Schwarzstraße 5-7, 5020 Salzburg, Austria.
Así se lee en las guías europeas la dirección del Hotel Sacher de Salzburgo.
Y aquí estamos, en la fría noche del 17 de septiembre, pensando en el mentado motivo por el que a los "dueños" de esta ciudad no se les ocurre iluminar los puentes y, en consecuencia, el majestuoso río Salzach. Salzburgo es una belleza que de pronto desaparece al caer la noche. Una obviedad tan evidente que nadie la percibe.
Todo lo copa W.A. Mozart. Ni duda hay de que es el apellido más mencionado entre los 150,000 habitantes que hormiguean por las calles. Se dice que es una ciudad segura, incluso en las colonias que visten la montaña. No importa la hora, si alguien es atacado por un malhechor, "deberá gritar y enseguida será ayudado por la gente", nos explica un taxista originario de Boston que vive aquí desde hace 16 años.

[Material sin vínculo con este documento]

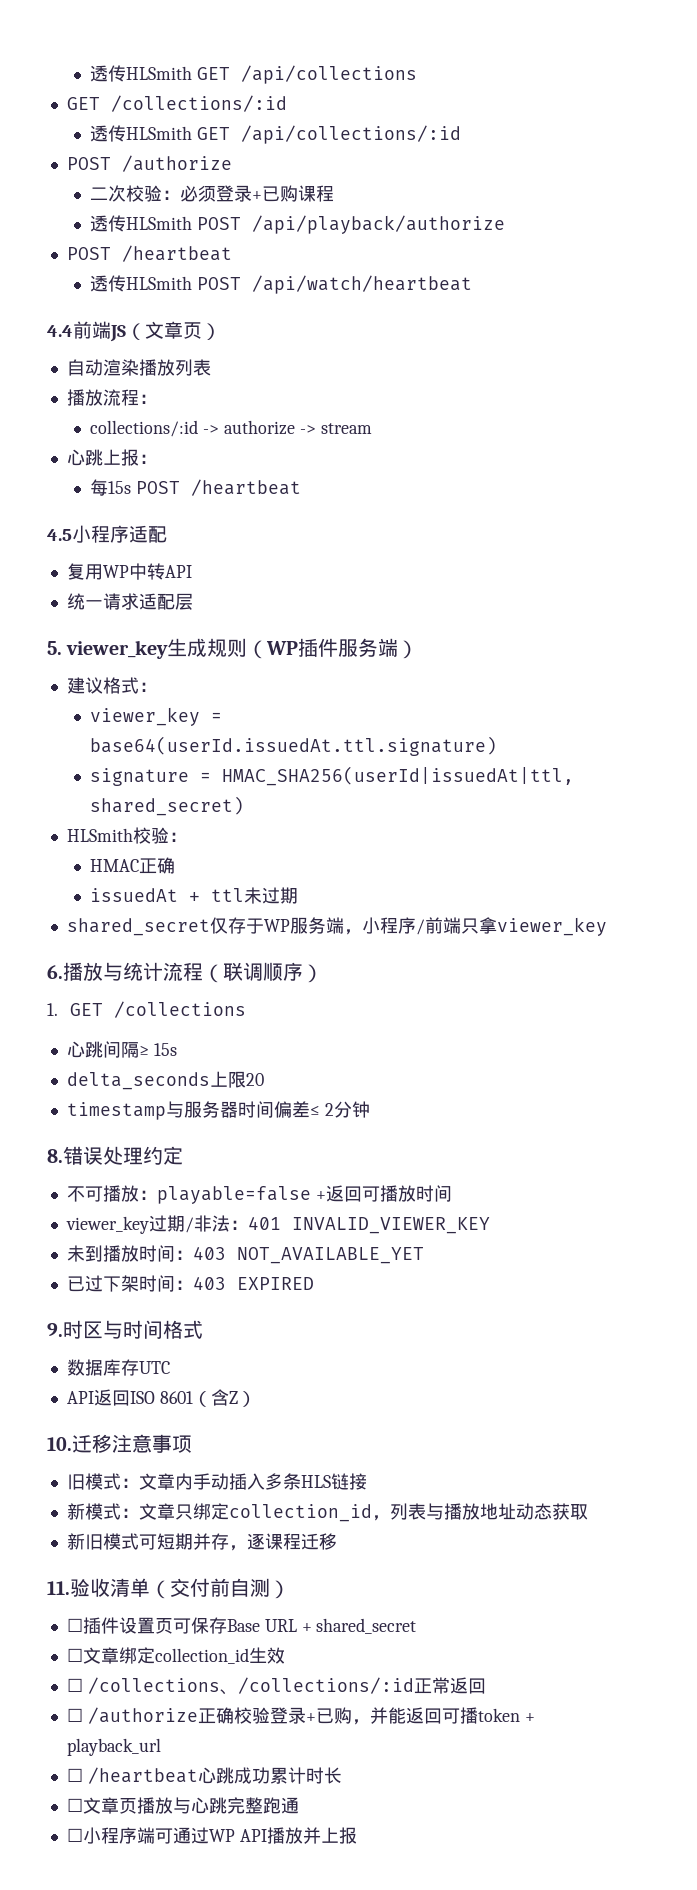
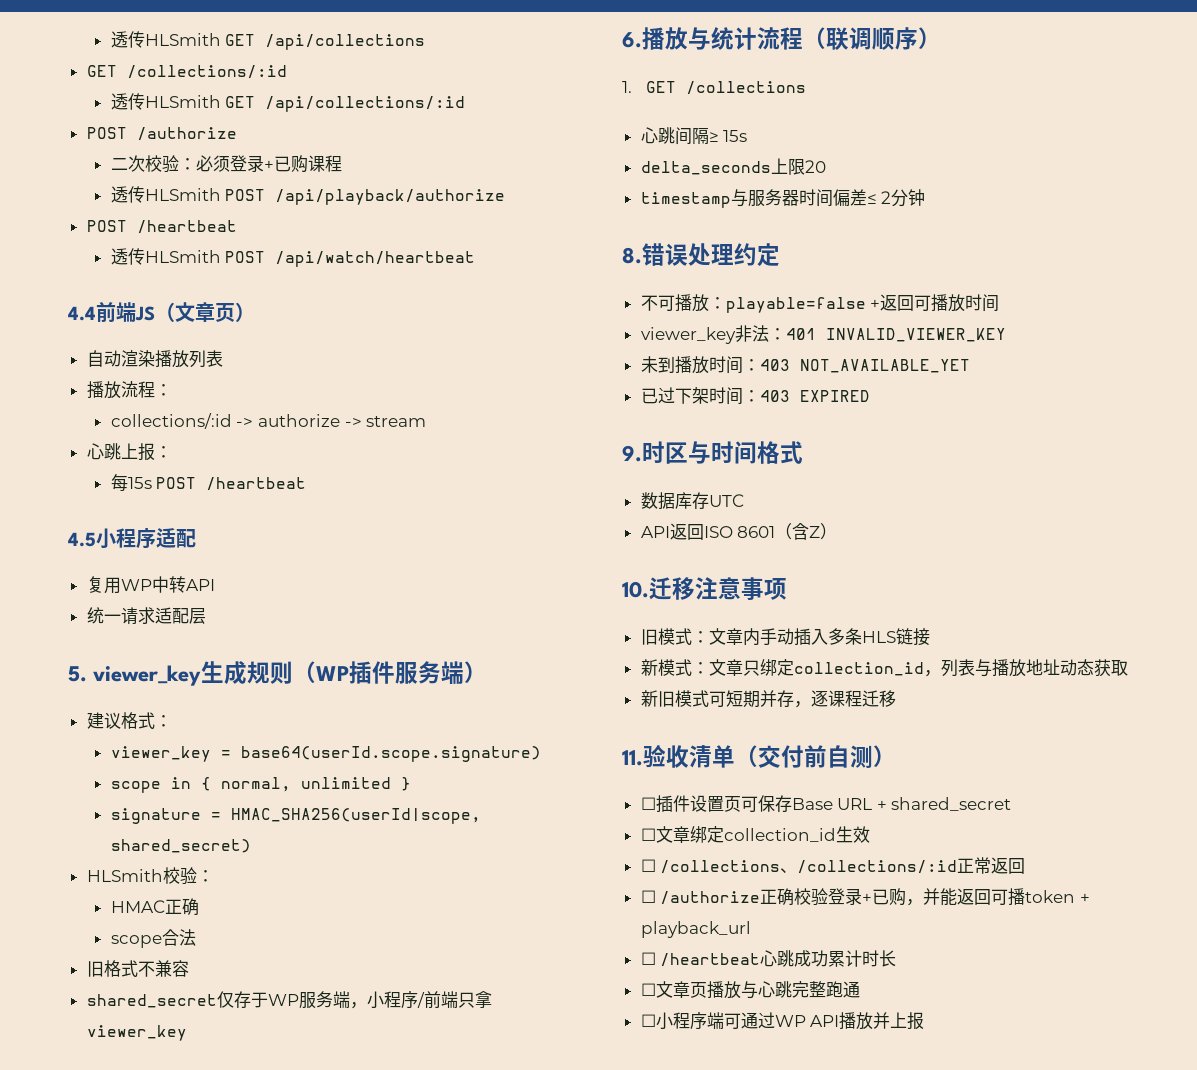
- viewer_key = base64(userId.issuedAt.ttl.signature)
+ viewer_key = base64(userId.scope.signature)
+ scope in { normal, unlimited }
- signature = HMAC_SHA256(userId|issuedAt|ttl, shared_secret)
+ signature = HMAC_SHA256(userId|scope, shared_secret)
- issuedAt + ttl未过期
+ scope合法
+ 旧格式不兼容
- viewer_key过期/非法：401 INVALID_VIEWER_KEY
+ viewer_key非法：401 INVALID_VIEWER_KEY

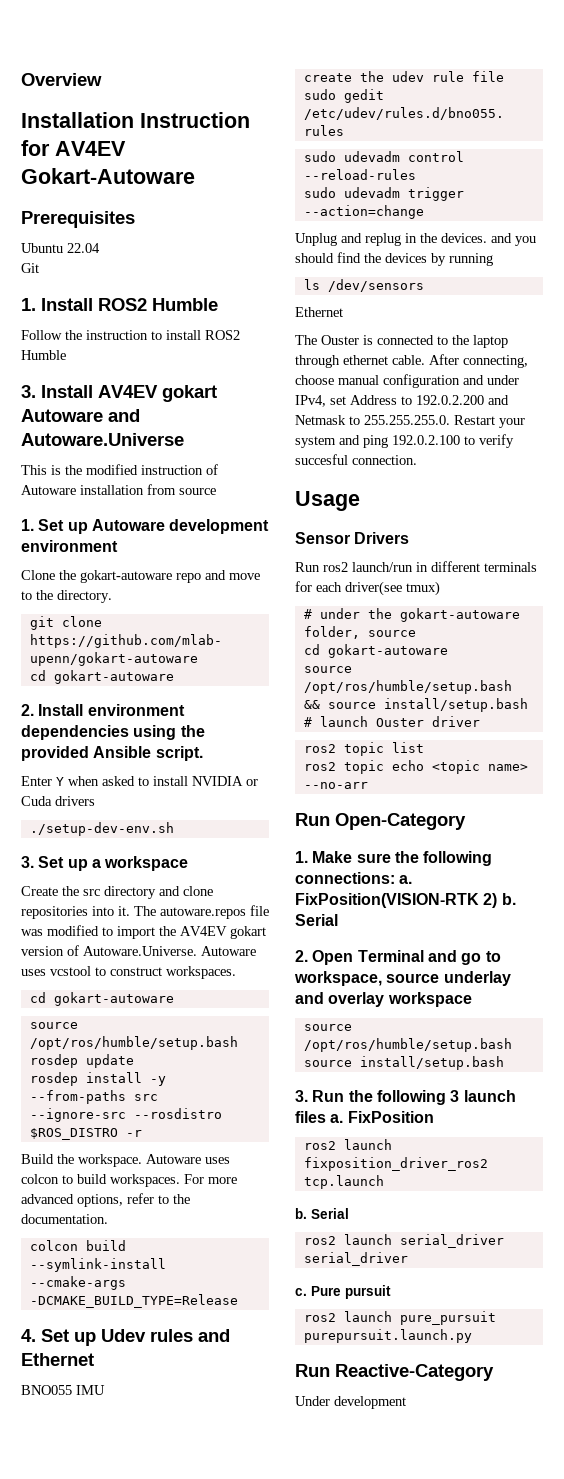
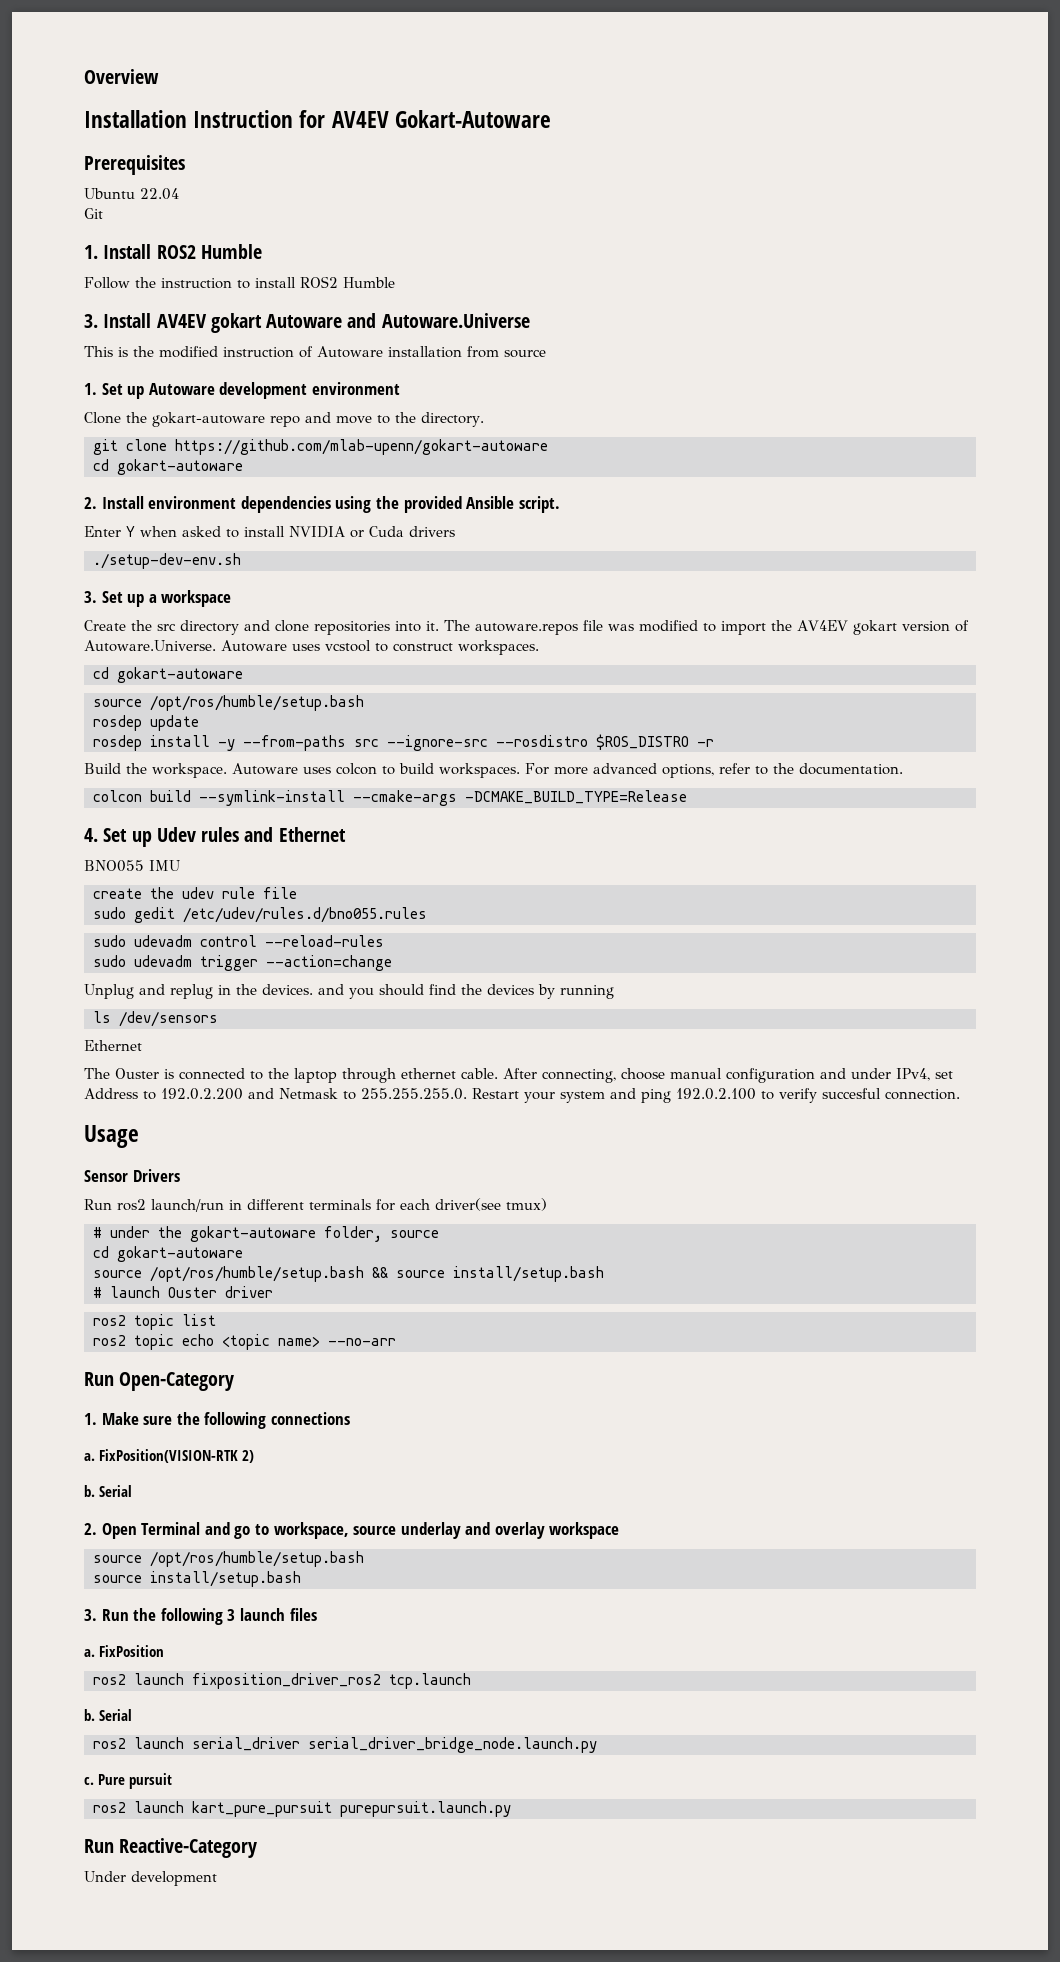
- 1. Make sure the following connections: a.
+ 1. Make sure the following connections
+ a.
- FixPosition(VISION-RTK 2) b.
+ FixPosition(VISION-RTK 2)
+ b.
- 3. Run the following 3 launch files a.
+ 3. Run the following 3 launch files
+ a.
- ros2 launch serial_driver serial_driver
+ ros2 launch serial_driver serial_driver_bridge_node.launch.py
- ros2 launch pure_pursuit purepursuit.launch.py
+ ros2 launch kart_pure_pursuit purepursuit.launch.py

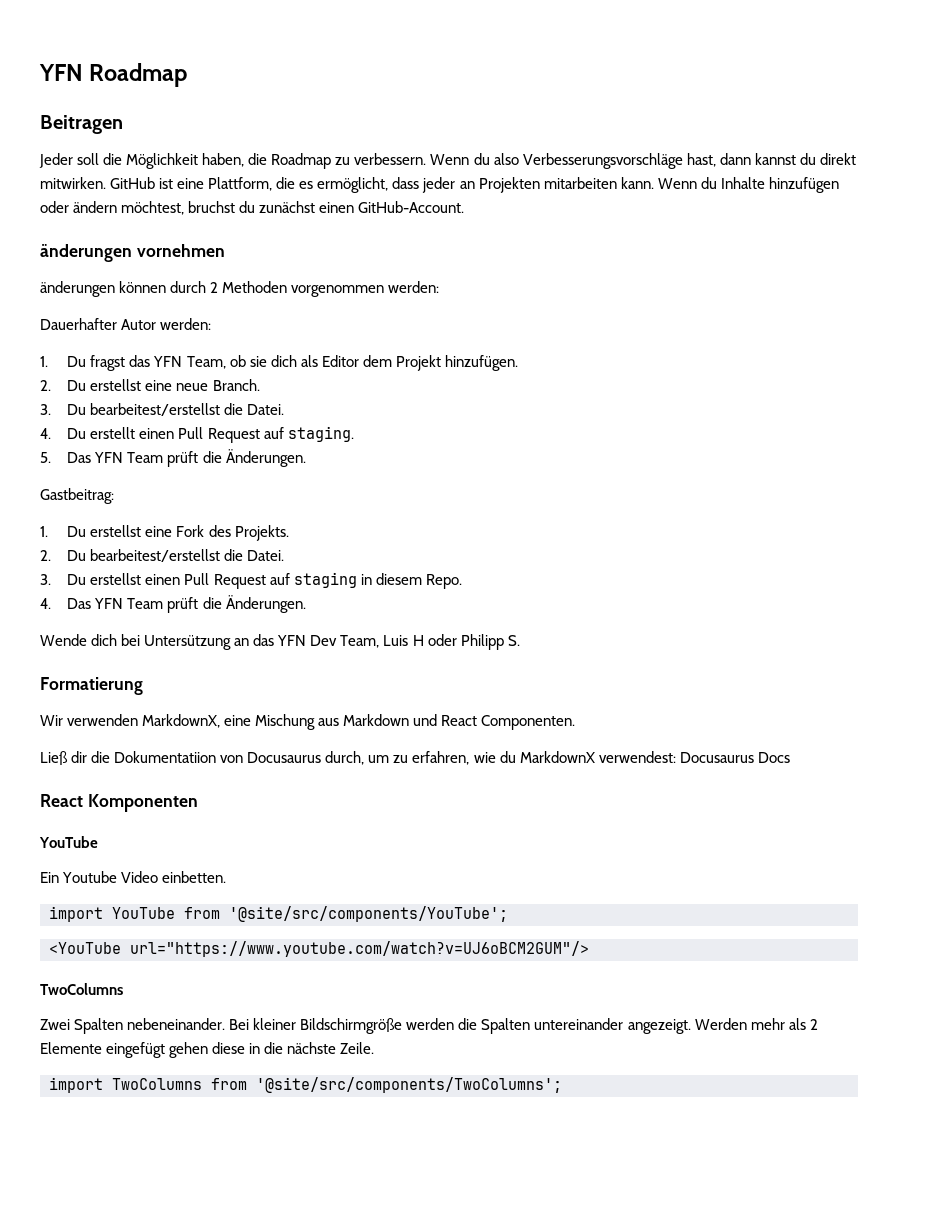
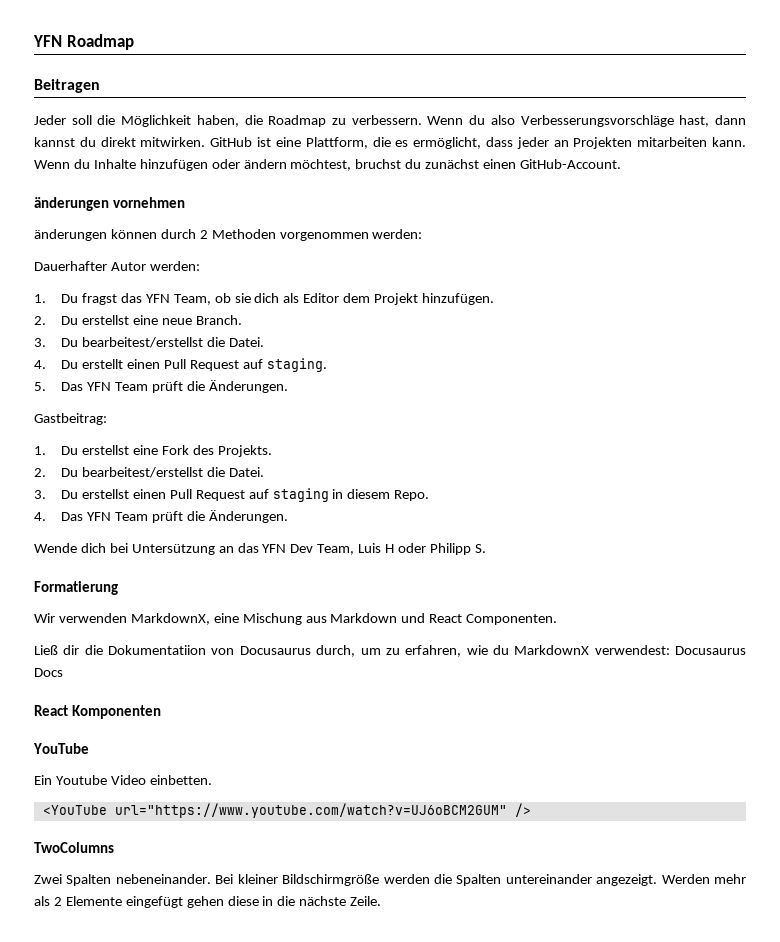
- import YouTube from '@site/src/components/YouTube';
- <YouTube url="https://www.youtube.com/watch?v=UJ6oBCM2GUM"/>
+ <YouTube url="https://www.youtube.com/watch?v=UJ6oBCM2GUM" />
- import TwoColumns from '@site/src/components/TwoColumns';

Antes de tomar el tren mañana a Viena, tenemos la encomienda de visitar el café del Hotel Sacher. Y así lo hacemos. Nos hemos sentado en una pequeña mesa para ordenar capuchinos que acompañen la mismísima tarta Sacher, una delicia de chocolate por la que el propio hotel se ha hecho famoso.
Y sí, con un poco de crema y la música de Mozart de fondo, es el mejor triángulo que me he comido en la vida, un instante que quisiera congelar por los próximos 40 años. Supongo que la decoración del lugar es el cómplice ideal al hacer recordar las películas de los años 50, así como la vestimenta de las meseras y la ventana que tenemos a un lado. Todos testigos, todos parte del sabor y de la más honda exquisitez.
A veces hay que comerse así la vida, con un poco de crema, con café, con una buena pieza de Mozart, con las manos entrelazadas y, especialmente, con un tenedor que ensarte poco... sólo un poco.
Ser precoz en una cena en Salzburgo es tan mal visto como hablar de Chopin.